Untuk menjaga suasana aksi tetap dinamis, lagu-lagu bertema lingkungan seperti ‘Nggak Perawan’, ‘Birokrasi Komplek’ dari Slank,’Berita Kepada Kawan’, Gombloh dan sejumlah lagu karya Iwan Fals dikumandangkan.
Para aktivis juga menggalang dana dengan menjajakan kaus bertema Salim Kancil. Hasil penjualan akan didonasikan kepada keluarga Salim Kancil dan Keluarga Tosan, yakni petani juga korban penganiayaan yang saat ini masih dirawat di RSU Syaiful Anwar Malang.

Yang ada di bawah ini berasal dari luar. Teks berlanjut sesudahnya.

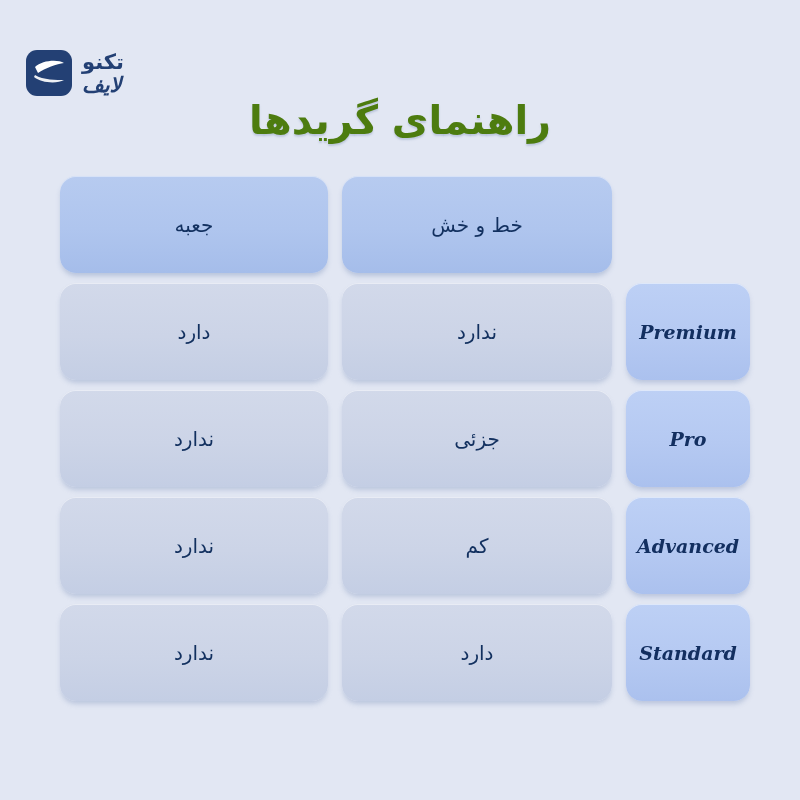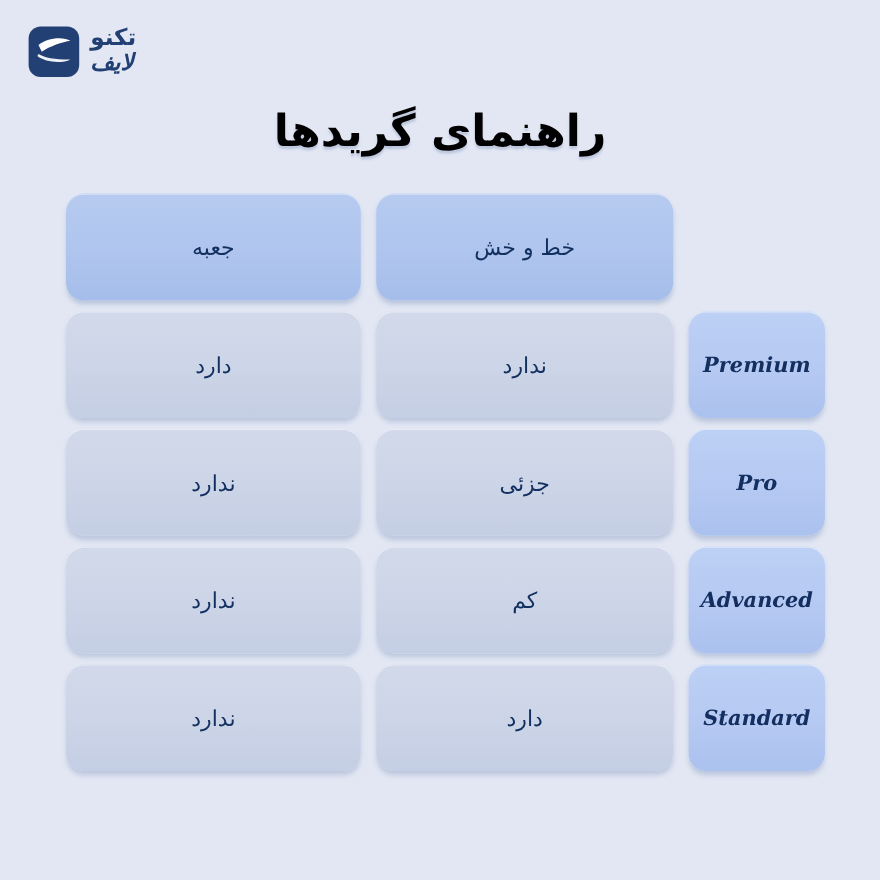--- a/index.html
+++ b/index.html
@@ -18,21 +18,21 @@
   
   .logo {
     position: absolute;
     top: 24px;
     right: 624px;          
     left: 26px;
     width: 150px;
     height: 72px;
     display: flex;
     flex-direction: row-reverse;
-    align-items: flex-start;
+    align-items: flex-end;
     justify-content: flex-start;
     gap: 10px;
   }
   .logo-mark {
     width: 46px;
     height: 46px;
     border-radius: 11px;
     background: #234074;
     position: relative;
     flex: 0 0 auto;
@@ -54,21 +54,21 @@
 
   
   .page-title {
     position: absolute;
     top: 97px;
     left: 0;
     width: 800px;
     text-align: center;
     font-size: 40px;
     font-weight: 700;
-    color: #000000;
+    color: #4d7c0f;
     text-shadow: 0 2px 2px rgba(120,140,180,0.35);
     letter-spacing: 0px;
   }
 
   
   .grid {
     position: absolute;
     top: 176px;
     left: 64px;
     width: 686px;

"Sampai sore menjelang petang ini hasil penggalangan dana sebesar Rp430 ribu. Kita akan terus melakukan penggalangan. Dan akan kita donasikan langsung kepada keluarga Salim Kancil dan Tosan," tambah Mahathir Muhammad.
Aksi solidaritas tujuh hari kematian Salim Kancil ini ditutup dengan pembacaan doa tahlil bersama.
"Kami menganggap Salim Kancil adalah Syuhada Lingkungan. Semoga Khusnul Khotimah, "pungkas Mahathir.
Seperti diketahui kasus pembunuhan aktivis petani Salim Kancil telah menarik perhatian seluruh pemangku kekuasaan. Bahkan Presiden Joko Widodo telah meminta Polri untuk menuntaskan kasus ini.
Dalam perkembangan Kepala Desa Selok Awar Awar telah ditetapkan sebagai tersangka. Namun diduga masih ada aktor intelektual yang belum terungkap sepenuhnya.